50 anos do massacre contra o PCB: Uma pátria com cicatrizes abertas

Por memória, justiça e reparação: o projeto de aniquilação do PCB em 1975 ainda ecoa nos corpos e na história. E a Praça de Casa Forte, no Recife, permanece como testemunha viva da barbárie militar.

  Em 1975, há exatos 50 anos, o regime militar brasileiro intensificou sua campanha mais brutal contra o Partido Comunista Brasileiro (PCB), então a principal força hegemônica da esquerda no país. Era o ápice do projeto de “cerco e aniquilação”, como batizaram os próprios órgãos da repressão. Com mandados de prisão, sessões de tortura, execuções extrajudiciais e desaparecimentos forçados, a ditadura queria extirpar da vida nacional a presença do comunismo — mas o que acabou extirpando foram vidas, sonhos e uma chance legítima de construção democrática popular.

O PCB, mesmo diante da brutalidade, tentou reagir nos primeiros anos após o golpe de 1964, esboçando articulações com setores nacionalistas e progressistas das Forças Armadas. Mas a repressão foi célere e implacável. A luta armada, que em outros grupos se tornou estratégia, no PCB esbarrou na análise prudente — e infelizmente subestimada — de que seria possível uma saída democrática negociada.

 (Latuff)

Dentre tantos nomes perseguidos e violentados pela repressão, um grita mais alto, especialmente para os pernambucanos e para os que viveram de perto sua história: Gregório Bezerra, símbolo de coragem, resistência e dignidade.

Camponês, autodidata, militante comunista e deputado constituinte em 1946, Gregório foi preso diversas vezes por defender a Reforma Agrária e os direitos dos trabalhadores. Mas nada se iguala à selvageria que sofreu em abril de 1964, quando foi brutalmente torturado no Recife.

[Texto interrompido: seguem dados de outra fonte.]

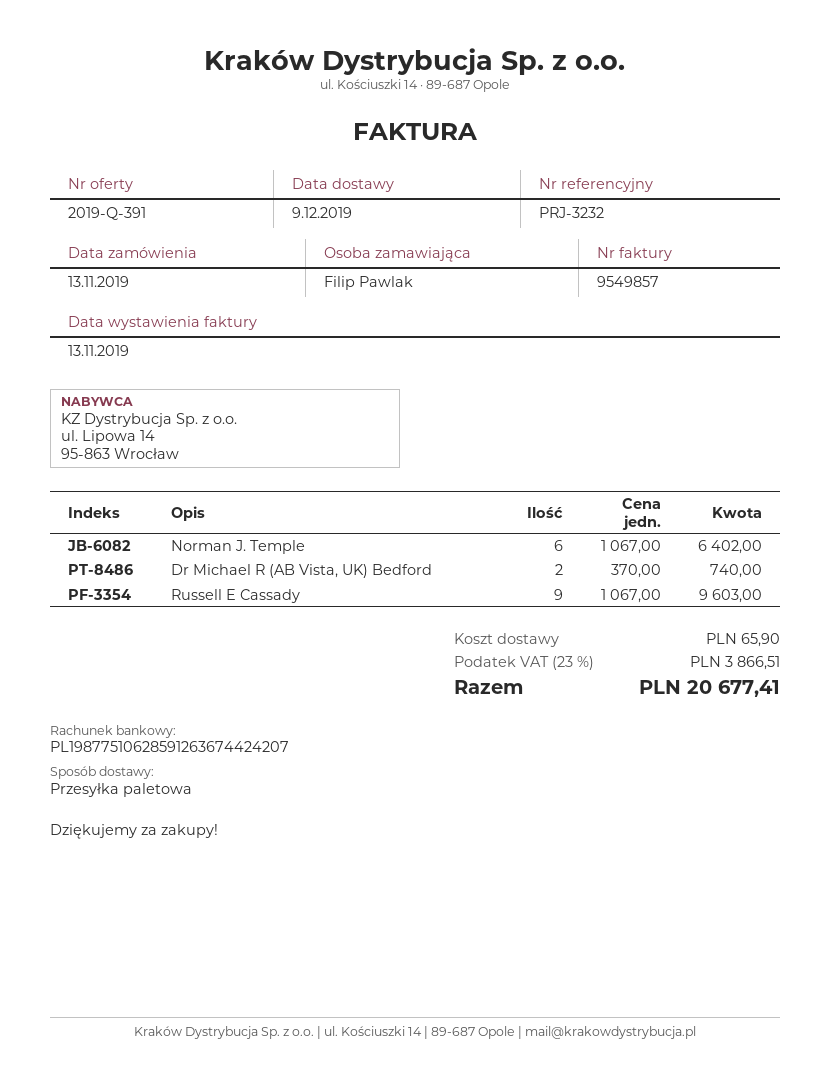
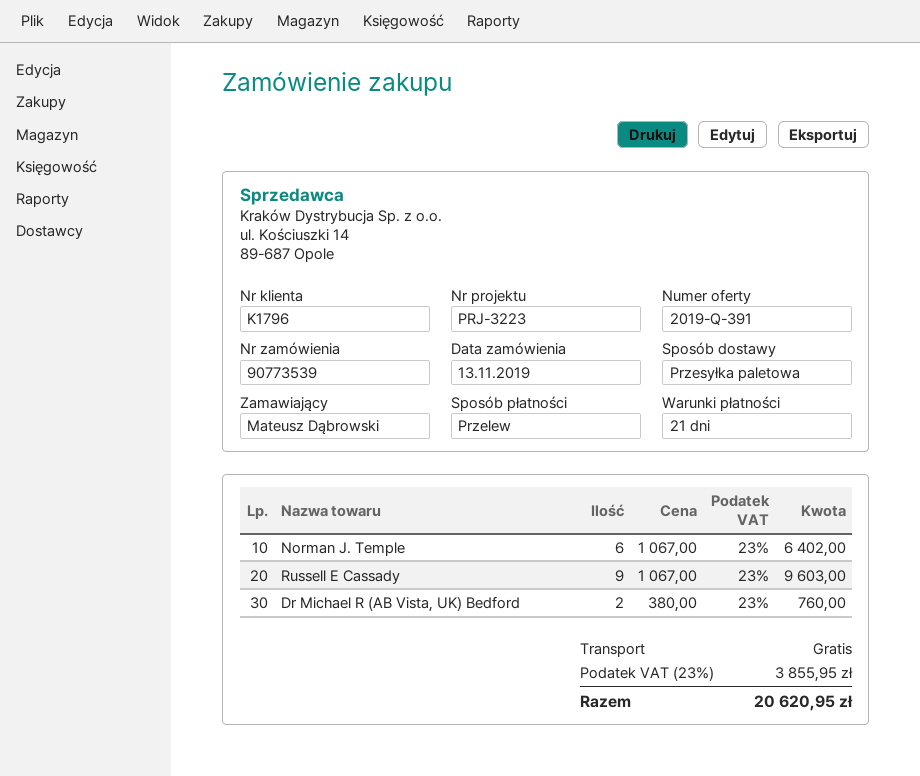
reference: PRJ-3232 -> PRJ-3223
ordered by: Filip Pawlak -> Mateusz Dąbrowski
Dr Michael R (AB Vista, UK) Bedford: 2 x 370.00 = 740.00 -> 2 x 380.00 = 760.00
shipping: 65.90 -> 0.00
tax: 23% = 3866.51 -> 23% = 3855.95
total: 20677.41 -> 20620.95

Sob ordens do coronel Darcy Ursmar Villocq Vianna — o conhecido coronel Villocq — Gregório foi amarrado pelo pescoço a um jipe militar e arrastado pela Praça de Casa Forte, diante de uma multidão. O objetivo era o espetáculo da humilhação pública, o aviso aos insurgentes: assim tratamos quem ousa levantar a voz. Foi uma das cenas mais vergonhosas e hediondas do regime militar. E uma das mais corajosamente lembradas por quem se recusa a compactuar com o esquecimento.

(Foto: Reprodução)

Anos mais tarde, já em tempos de abertura democrática, tive a honra de conhecer pessoalmente Gregório Bezerra, após seu retorno do exílio na Argélia. Ao lado do saudoso companheiro Rubem Valença, participei ativamente de sua campanha à Câmara dos Deputados, em 1982, quando ele se candidatou pelo PMDB e foi eleito suplente. A partir daí, tornamo-nos amigos e admiradores incondicionais de sua trajetória. Conhecíamos de perto suas dores, suas cicatrizes e sua fibra. Gregório era feito de ‘ferro e de flor’ — e sua dignidade ainda ilumina os que não aceitam o silêncio como destino.

O ataque de 1975 ao PCB buscou mais do que dissolver uma legenda partidária — foi uma tentativa deliberada de apagar uma trajetória de lutas. Figuras como Luiz Ignácio Maranhão Filho, Diógenes Arruda Câmara, Carlos Danielli e tantos outros foram presos, torturados ou mortos sem jamais ter direito de defesa. Era o extermínio político e humano de uma ideia: a de que o Brasil podia ser outro país — menos desigual, mais justo, mais soberano.

O PCB foi alvo porque representava a organização real da classe trabalhadora, dos camponeses, dos estudantes, dos professores, dos operários. O que a ditadura perseguiu foi um projeto de país.

Porque o esquecimento é o último instrumento do torturador. Porque Gregório Bezerra ainda vive nas ruas que percorreu com coragem, nas praças que seu corpo ferido tocou, e na memória de quem caminhou com ele e comungou de seus ideais.

Cinquenta anos depois, o massacre do PCB é uma ferida que pulsa. Não apenas por justiça aos mortos, mas para que os vivos saibam que a democracia não se sustenta no silêncio, e que a liberdade não é concessão: é conquista.

Gregório Bezerra nos ensinou com o corpo o que significa resistir. Que jamais sejamos cúmplices de sua segunda morte — a do esquecimento.